### Task prompt
Every line from the top of the records through the line containing "[102,903,121,913] 3. -> (230, 1334) none" should be retyped exactly; the pictures should not.
======== Data to use ========
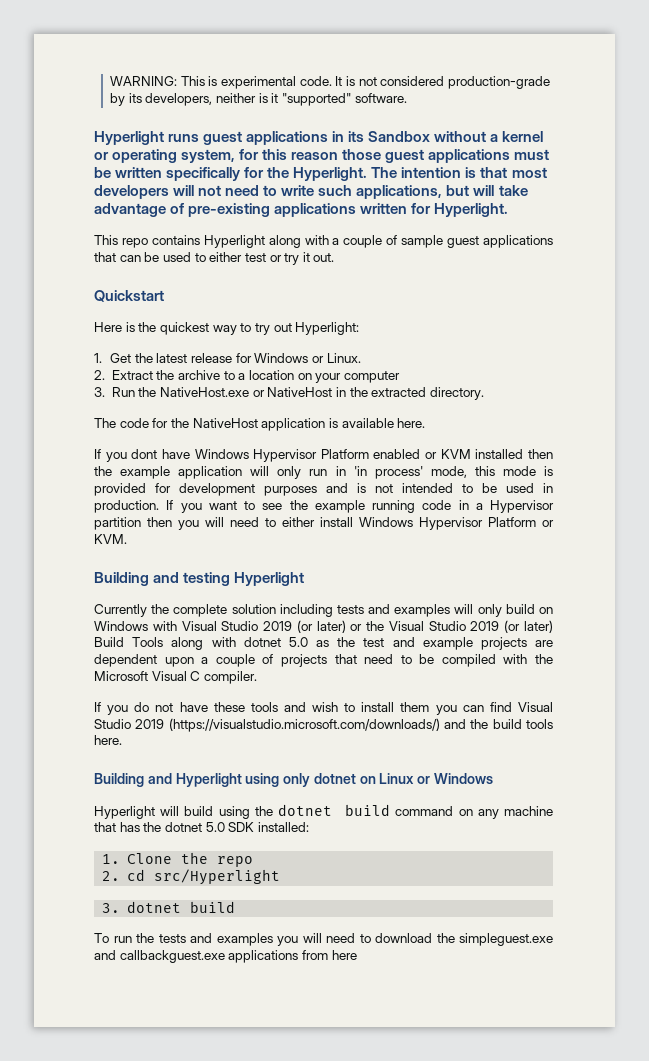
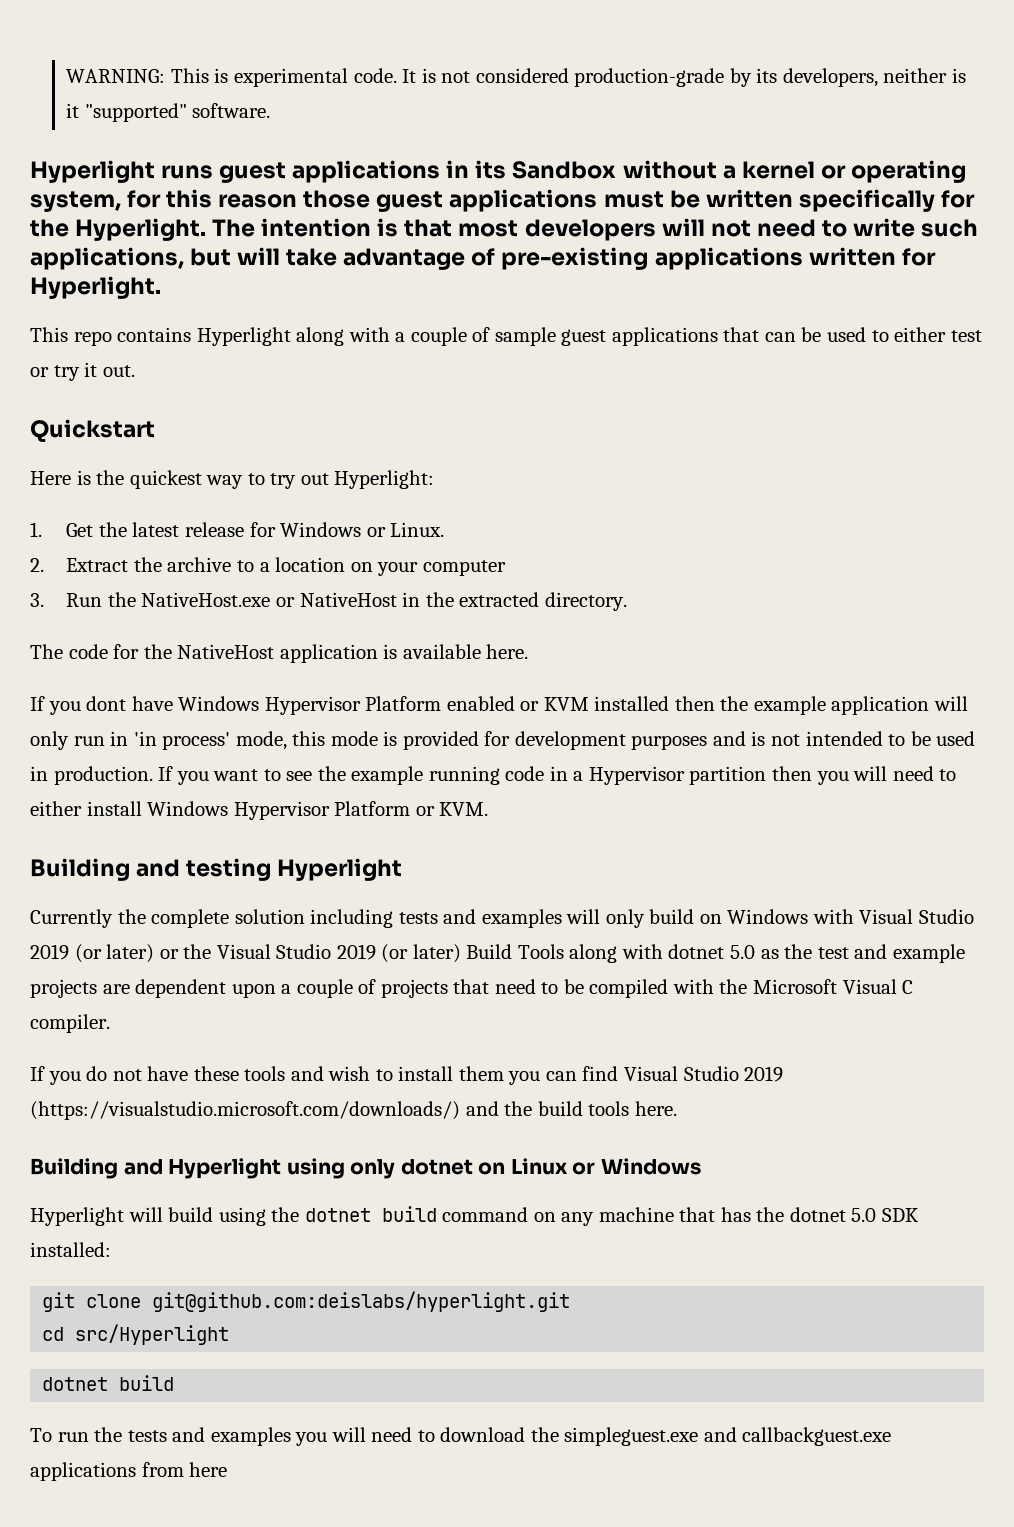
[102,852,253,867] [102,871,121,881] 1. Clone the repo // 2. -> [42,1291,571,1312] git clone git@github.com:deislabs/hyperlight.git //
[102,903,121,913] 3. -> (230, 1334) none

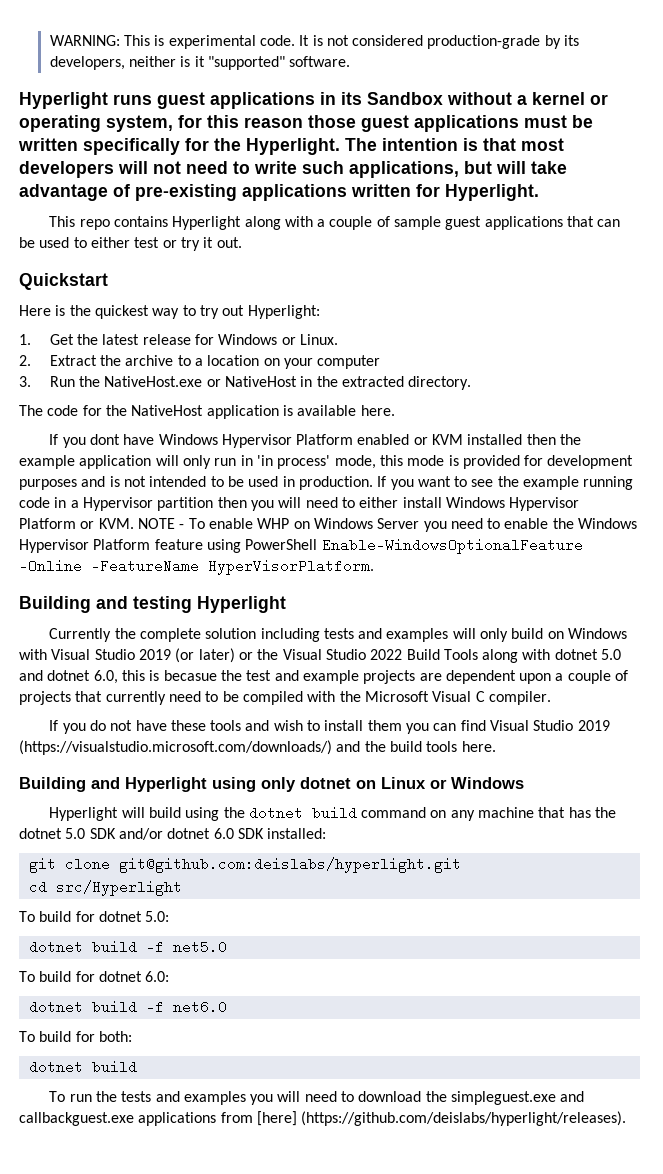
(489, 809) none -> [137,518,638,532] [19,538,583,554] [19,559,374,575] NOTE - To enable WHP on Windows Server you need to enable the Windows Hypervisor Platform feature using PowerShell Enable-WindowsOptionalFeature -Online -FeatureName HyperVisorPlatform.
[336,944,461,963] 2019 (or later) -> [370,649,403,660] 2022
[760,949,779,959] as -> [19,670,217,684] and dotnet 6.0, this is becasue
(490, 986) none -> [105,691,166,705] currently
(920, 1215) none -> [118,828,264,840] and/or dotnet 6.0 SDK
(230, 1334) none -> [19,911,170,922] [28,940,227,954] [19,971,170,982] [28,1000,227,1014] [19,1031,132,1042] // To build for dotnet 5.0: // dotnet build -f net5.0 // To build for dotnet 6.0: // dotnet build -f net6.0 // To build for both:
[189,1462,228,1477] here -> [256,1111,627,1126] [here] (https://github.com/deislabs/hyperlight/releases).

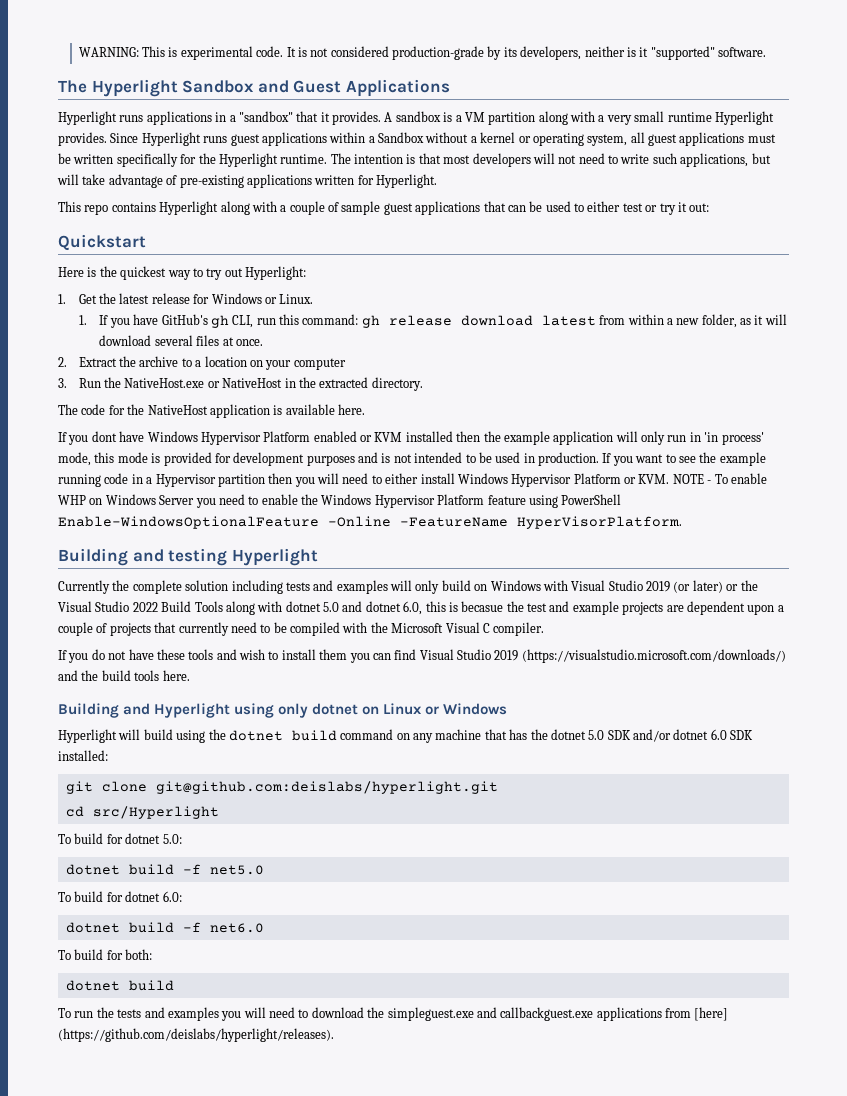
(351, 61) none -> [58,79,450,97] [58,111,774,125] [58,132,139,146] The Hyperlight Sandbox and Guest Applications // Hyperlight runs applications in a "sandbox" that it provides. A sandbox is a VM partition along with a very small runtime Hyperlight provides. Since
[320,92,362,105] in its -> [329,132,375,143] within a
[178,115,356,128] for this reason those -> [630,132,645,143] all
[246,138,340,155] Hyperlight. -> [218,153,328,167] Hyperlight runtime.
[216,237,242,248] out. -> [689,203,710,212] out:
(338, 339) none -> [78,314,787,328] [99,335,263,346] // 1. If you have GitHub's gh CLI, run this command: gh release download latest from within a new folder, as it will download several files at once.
========
### Task result
[102,852,253,867] [102,871,121,881] 1. Clone the repo // 2. -> [42,1291,571,1312] git clone git@github.com:deislabs/hyperlight.git //
[102,903,121,913] 3. -> (230, 1334) none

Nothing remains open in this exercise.